━━━ Data for this exercise
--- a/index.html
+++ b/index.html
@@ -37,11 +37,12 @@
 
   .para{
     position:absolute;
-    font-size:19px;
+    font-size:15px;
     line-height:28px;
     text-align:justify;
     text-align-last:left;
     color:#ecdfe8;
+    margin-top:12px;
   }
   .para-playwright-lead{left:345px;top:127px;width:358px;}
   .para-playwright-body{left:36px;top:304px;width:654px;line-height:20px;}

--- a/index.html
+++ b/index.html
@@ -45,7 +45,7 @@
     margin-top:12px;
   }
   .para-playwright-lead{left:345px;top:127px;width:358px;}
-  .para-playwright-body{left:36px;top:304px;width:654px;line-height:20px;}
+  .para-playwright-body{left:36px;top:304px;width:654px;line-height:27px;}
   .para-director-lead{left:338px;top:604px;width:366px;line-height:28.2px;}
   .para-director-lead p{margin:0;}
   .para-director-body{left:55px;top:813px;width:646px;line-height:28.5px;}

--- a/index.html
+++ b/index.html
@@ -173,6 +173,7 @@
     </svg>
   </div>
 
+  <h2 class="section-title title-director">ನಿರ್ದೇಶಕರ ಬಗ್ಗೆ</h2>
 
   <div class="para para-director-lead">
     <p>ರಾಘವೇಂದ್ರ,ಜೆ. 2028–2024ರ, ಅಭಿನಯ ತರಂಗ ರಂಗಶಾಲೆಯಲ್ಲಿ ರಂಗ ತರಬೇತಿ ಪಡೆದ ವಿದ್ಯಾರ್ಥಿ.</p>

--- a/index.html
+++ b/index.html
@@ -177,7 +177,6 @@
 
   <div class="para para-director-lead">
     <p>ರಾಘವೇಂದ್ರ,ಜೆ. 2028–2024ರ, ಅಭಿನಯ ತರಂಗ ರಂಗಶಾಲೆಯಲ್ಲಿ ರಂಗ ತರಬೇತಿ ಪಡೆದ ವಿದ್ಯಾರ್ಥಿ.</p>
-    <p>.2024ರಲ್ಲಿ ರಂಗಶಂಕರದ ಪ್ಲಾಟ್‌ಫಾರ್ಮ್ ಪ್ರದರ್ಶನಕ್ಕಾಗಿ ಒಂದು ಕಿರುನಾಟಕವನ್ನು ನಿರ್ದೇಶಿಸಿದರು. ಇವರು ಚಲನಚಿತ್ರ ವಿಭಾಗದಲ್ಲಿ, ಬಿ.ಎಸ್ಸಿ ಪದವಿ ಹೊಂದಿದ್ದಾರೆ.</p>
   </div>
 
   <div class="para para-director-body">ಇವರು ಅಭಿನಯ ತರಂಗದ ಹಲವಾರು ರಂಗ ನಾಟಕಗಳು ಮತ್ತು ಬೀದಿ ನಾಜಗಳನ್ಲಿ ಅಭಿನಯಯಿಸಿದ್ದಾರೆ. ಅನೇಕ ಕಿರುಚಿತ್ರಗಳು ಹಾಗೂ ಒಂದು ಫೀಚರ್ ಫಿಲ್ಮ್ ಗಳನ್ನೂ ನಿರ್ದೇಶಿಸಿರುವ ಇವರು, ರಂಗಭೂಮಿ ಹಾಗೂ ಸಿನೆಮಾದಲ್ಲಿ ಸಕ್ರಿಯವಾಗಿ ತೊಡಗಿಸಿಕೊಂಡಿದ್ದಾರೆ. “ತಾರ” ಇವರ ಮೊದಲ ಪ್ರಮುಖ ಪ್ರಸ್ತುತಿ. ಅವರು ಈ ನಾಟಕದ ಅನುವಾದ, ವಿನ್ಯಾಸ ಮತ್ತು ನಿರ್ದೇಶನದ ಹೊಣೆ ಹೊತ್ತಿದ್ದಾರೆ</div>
━━━━━━
- Goal of the exercise: Whenever "playwright" occurs in a line above, copy that line.

- Output of the task:
   .para-playwright-lead{left:345px;top:127px;width:358px;}
   .para-playwright-body{left:36px;top:304px;width:654px;line-height:20px;}
   .para-playwright-lead{left:345px;top:127px;width:358px;}
-  .para-playwright-body{left:36px;top:304px;width:654px;line-height:20px;}
+  .para-playwright-body{left:36px;top:304px;width:654px;line-height:27px;}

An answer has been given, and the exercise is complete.